The S&P 500 was down 1.52% on the day as of noon yesterday, but it has gone up 69.21% in the last five years. A close look at how the rand has been doing and how that bourse has been doing will show you where it might have been better to invest. However, the main point is still the same: don’t change your mind about stocks on a whim, especially not for pension funds.
Effect on investments
But investors will still be affected. Stephan Erasmus, an investment analyst at Anchor Capital, said that the war has a number of ways that it affects South African savers.
He said, “The Iran war is a big deal for South African savers because it hurts them by lowering the value of stocks, making the rand weaker, and raising oil prices.”
Erasmus said, “The damage really depends on how long the war lasts.” A short, sharp shock hurts, but it’s easier to deal with. But if you keep the Strait of Hormuz closed for months, the problem gets worse: it lowers portfolio values, makes it harder for families to make ends meet, and slows growth, all at the same time.

Rand, oil, and changes in value
The rise in the conflict has already had an effect on the financial markets, especially through changes in currency and energy prices.
Kevin Lings, STANLIB’s chief economist, said that oil prices rose quickly because people were worried that the conflict could affect supply, which made the whole market more volatile.
“Markets reacted quickly to the start of the war.” “Oil prices went up because people were worried about supply problems. Energy stocks did better than the rest of the market. Global equity markets saw more volatility and times when people didn’t want to take risks. Safe-haven assets, like the US dollar, saw more money come in,” he said.
The rand has also been under a lot of stress. Lings says that as of Monday, the currency had lost about 4.3% of its value against the US dollar since late February.
“Interestingly, the rand was the third worst-performing currency in emerging markets in March.” He said, “This makes sense because the country is vulnerable to a rise in international oil prices.”
A look at the rand over the course of a year.
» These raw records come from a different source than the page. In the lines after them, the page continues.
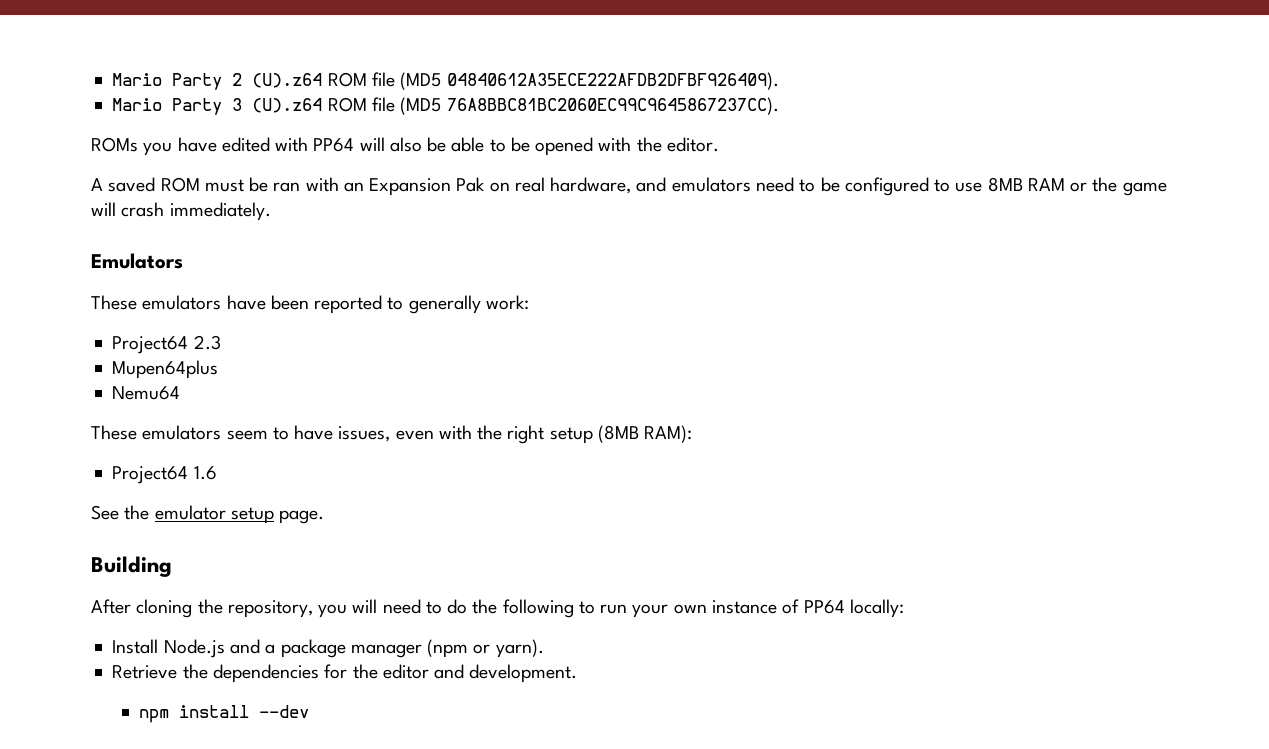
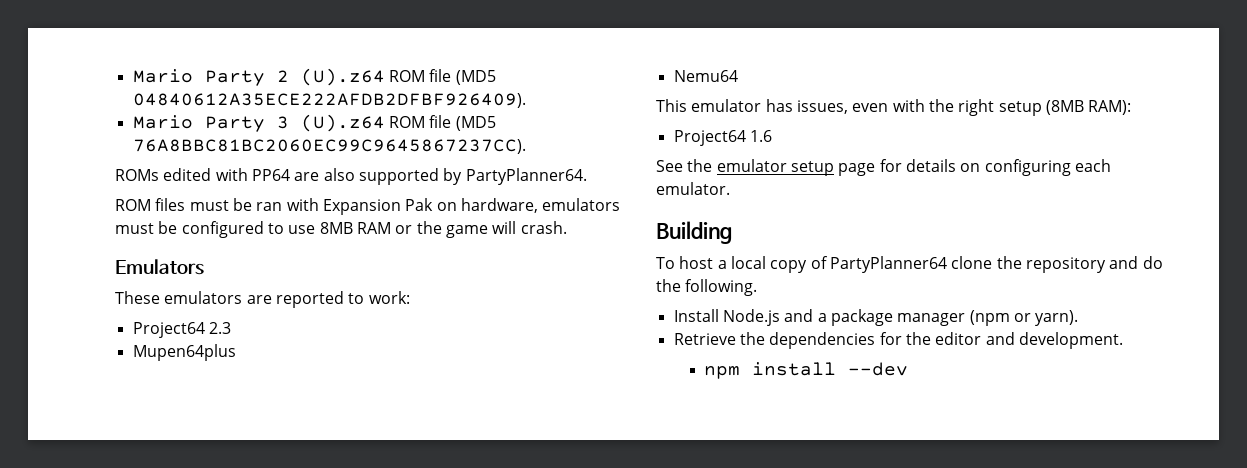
[143,137,217,156] you have -> (159, 175) none
[359,137,719,156] [91,177,200,192] will also be able to be opened with the editor. // A saved ROM -> [294,168,587,185] [115,198,186,211] are also supported by PartyPlanner64. // ROM files
[343,182,364,192] an -> (319, 204) none
[514,177,816,194] real hardware, and emulators need to -> [460,198,621,213] [115,223,154,234] hardware, emulators must
[121,202,271,221] crash immediately. -> [520,221,567,234] crash.
[226,295,309,310] have been -> [246,295,272,304] are
[408,295,481,314] generally -> (365, 298) none
[91,425,334,440] These emulators seem to have -> [656,99,793,112] This emulator has
[279,510,325,524] [91,556,172,577] [91,599,904,618] page. // Building // After cloning the repository, you will need to do the following to run your own instance of PP64 locally: -> [838,159,1111,176] [656,182,730,195] [656,221,732,244] [656,256,1163,273] [656,279,758,296] page for details on configuring each emulator. // Building // To host a local copy of PartyPlanner64 clone the repository and do the following.

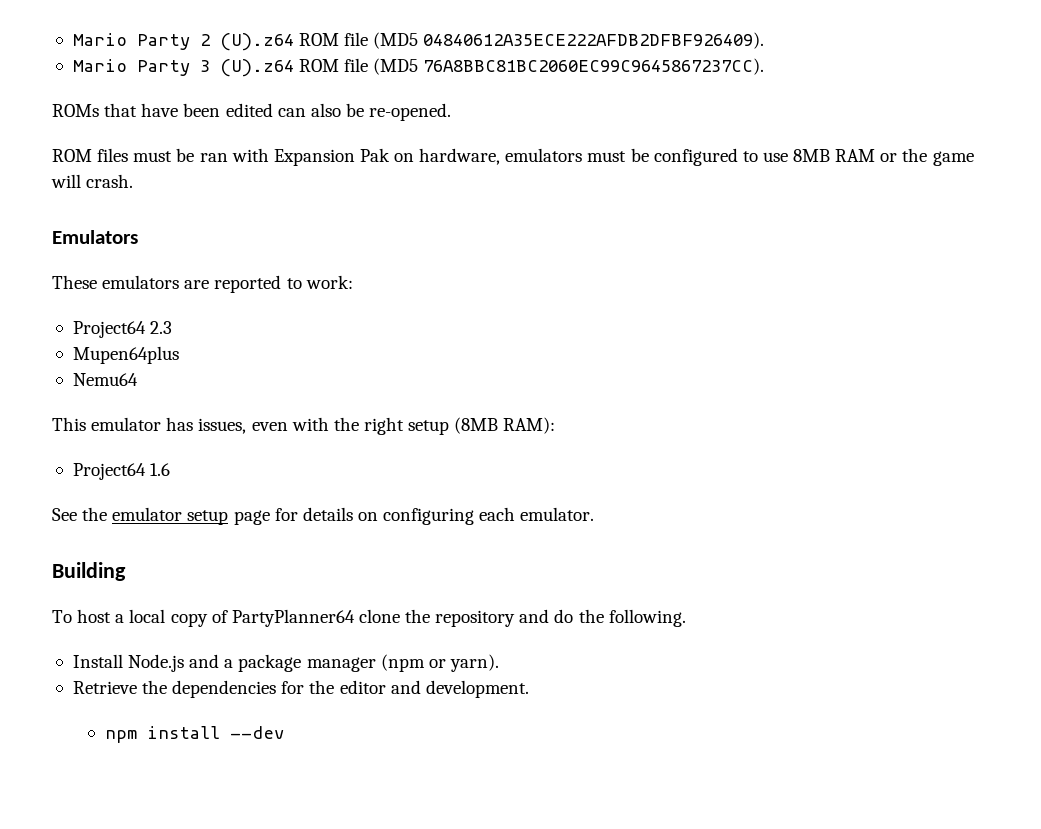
[163,168,587,185] edited with PP64 are also supported by PartyPlanner64. -> [104,103,452,121] that have been edited can also be re-opened.

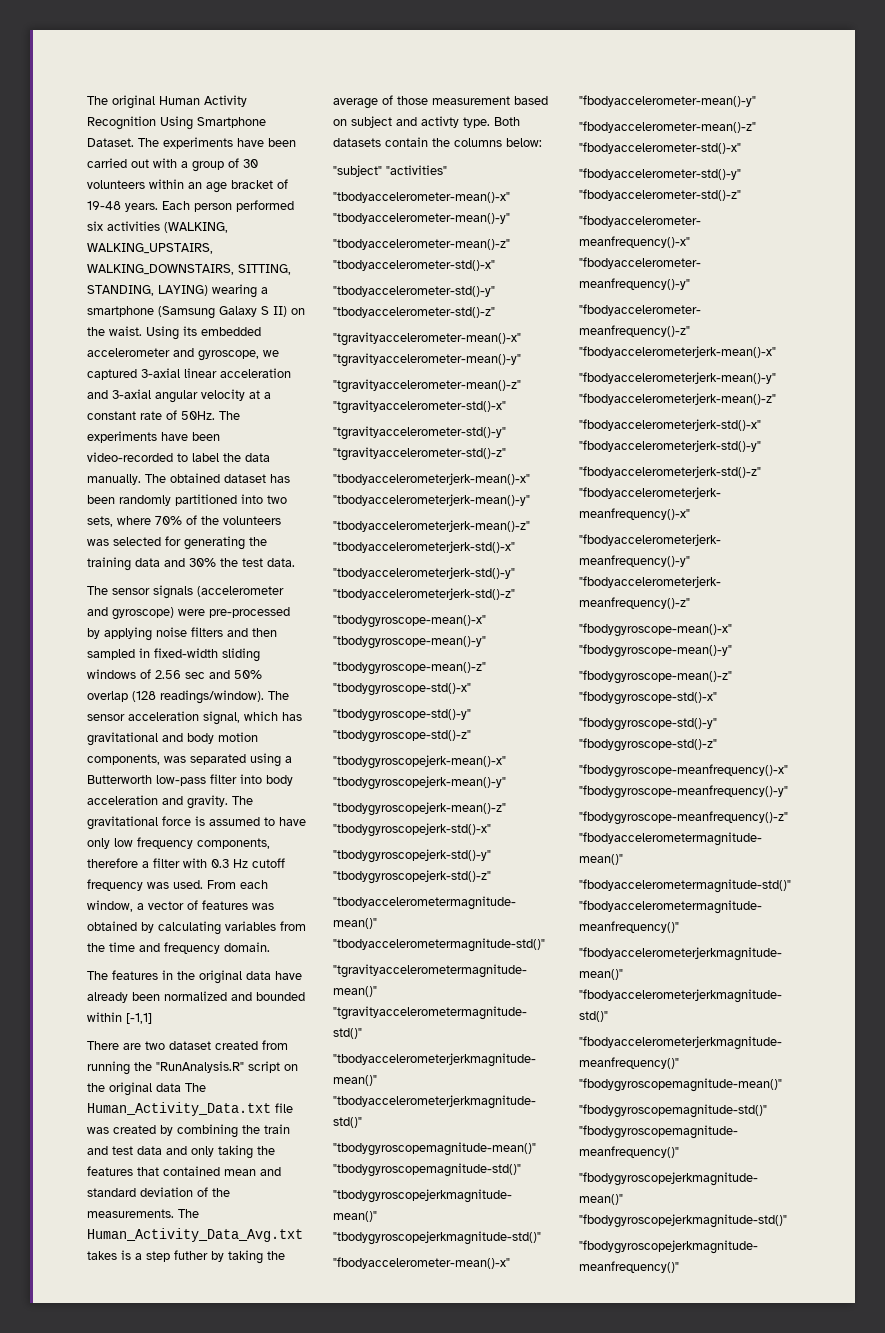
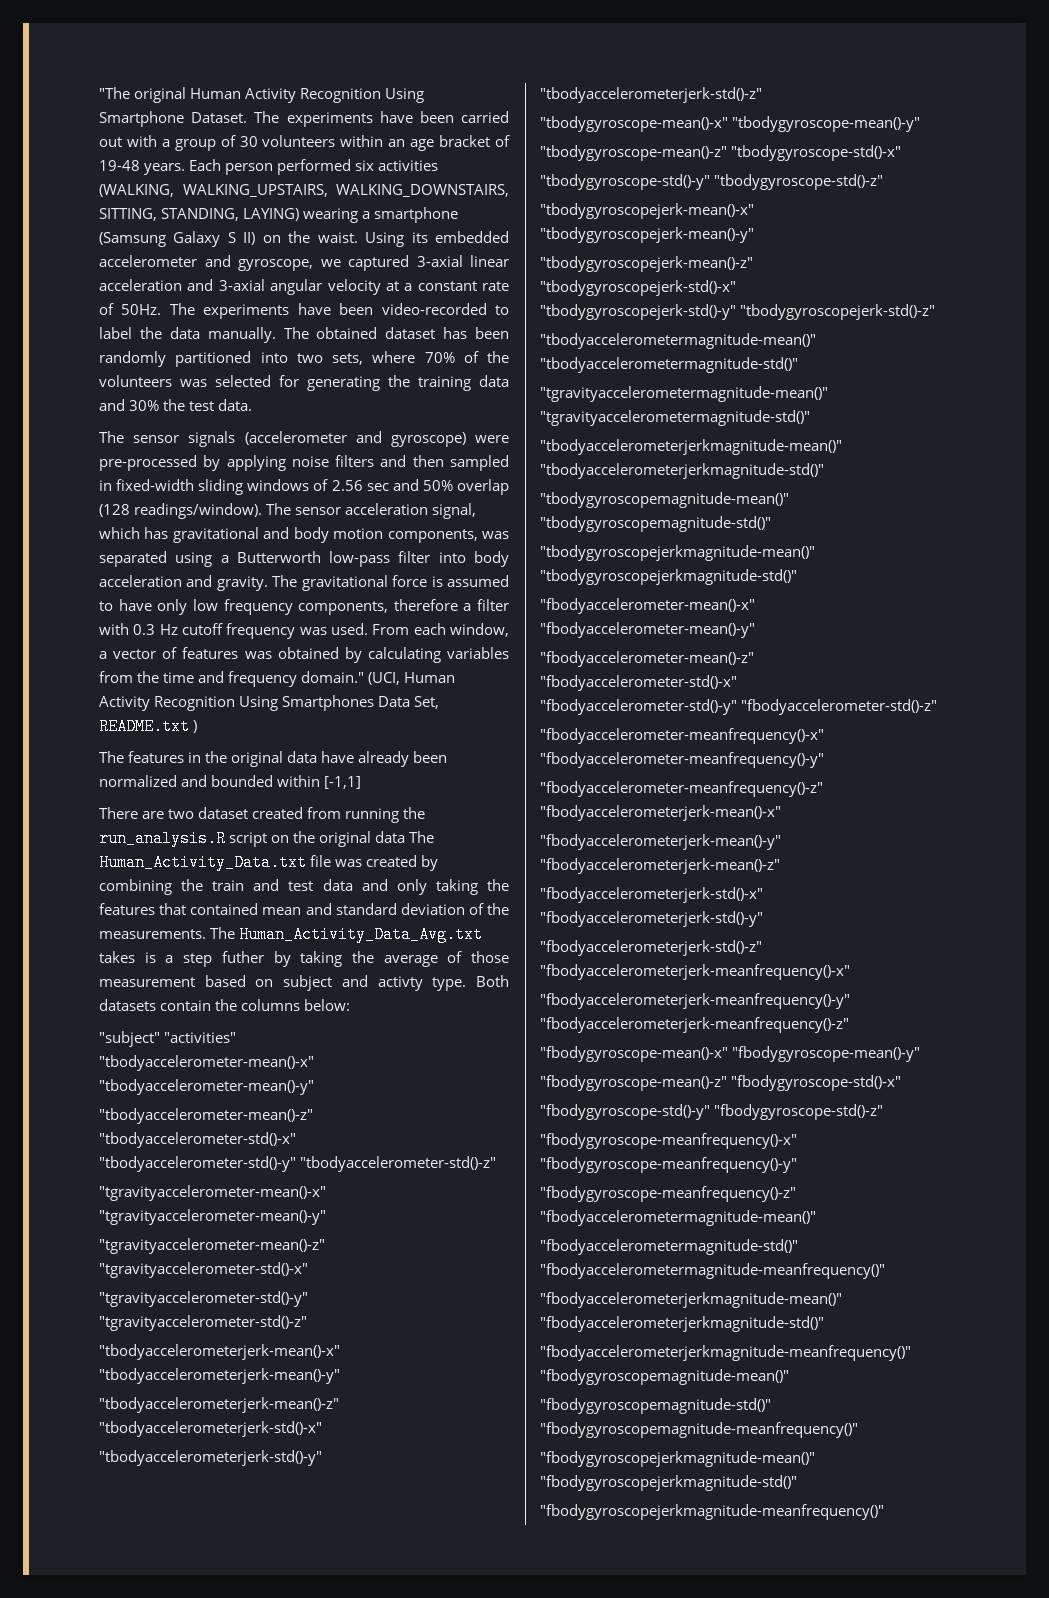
[87,96,108,105] The -> [99,87,130,99] "The
[224,942,270,952] domain. -> [301,671,456,685] [99,695,440,711] [99,718,198,735] domain." (UCI, Human Activity Recognition Using Smartphones Data Set, README.txt )
[156,1061,244,1073] "RunAnalysis.R" -> [99,830,226,847] run_analysis.R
According to Trading Economics, the rand fell to about R16.81 to the dollar as of yesterday afternoon. It has lost more than 5% in the last month, but it is still stronger than it was a year ago.
Bianca Botes, director at Citadel Global, said that the oil markets have changed a lot since the conflict started.
She said, “Two weeks into Operation Epic Fury, the global energy market has gone from a severe supply shock to a brief relief, only to return to renewed pressure.”
Botes said that last week, the markets wanted to know, “How high will oil prices go?” The question has changed this week to a harder one: “How long will they stay at these high levels?”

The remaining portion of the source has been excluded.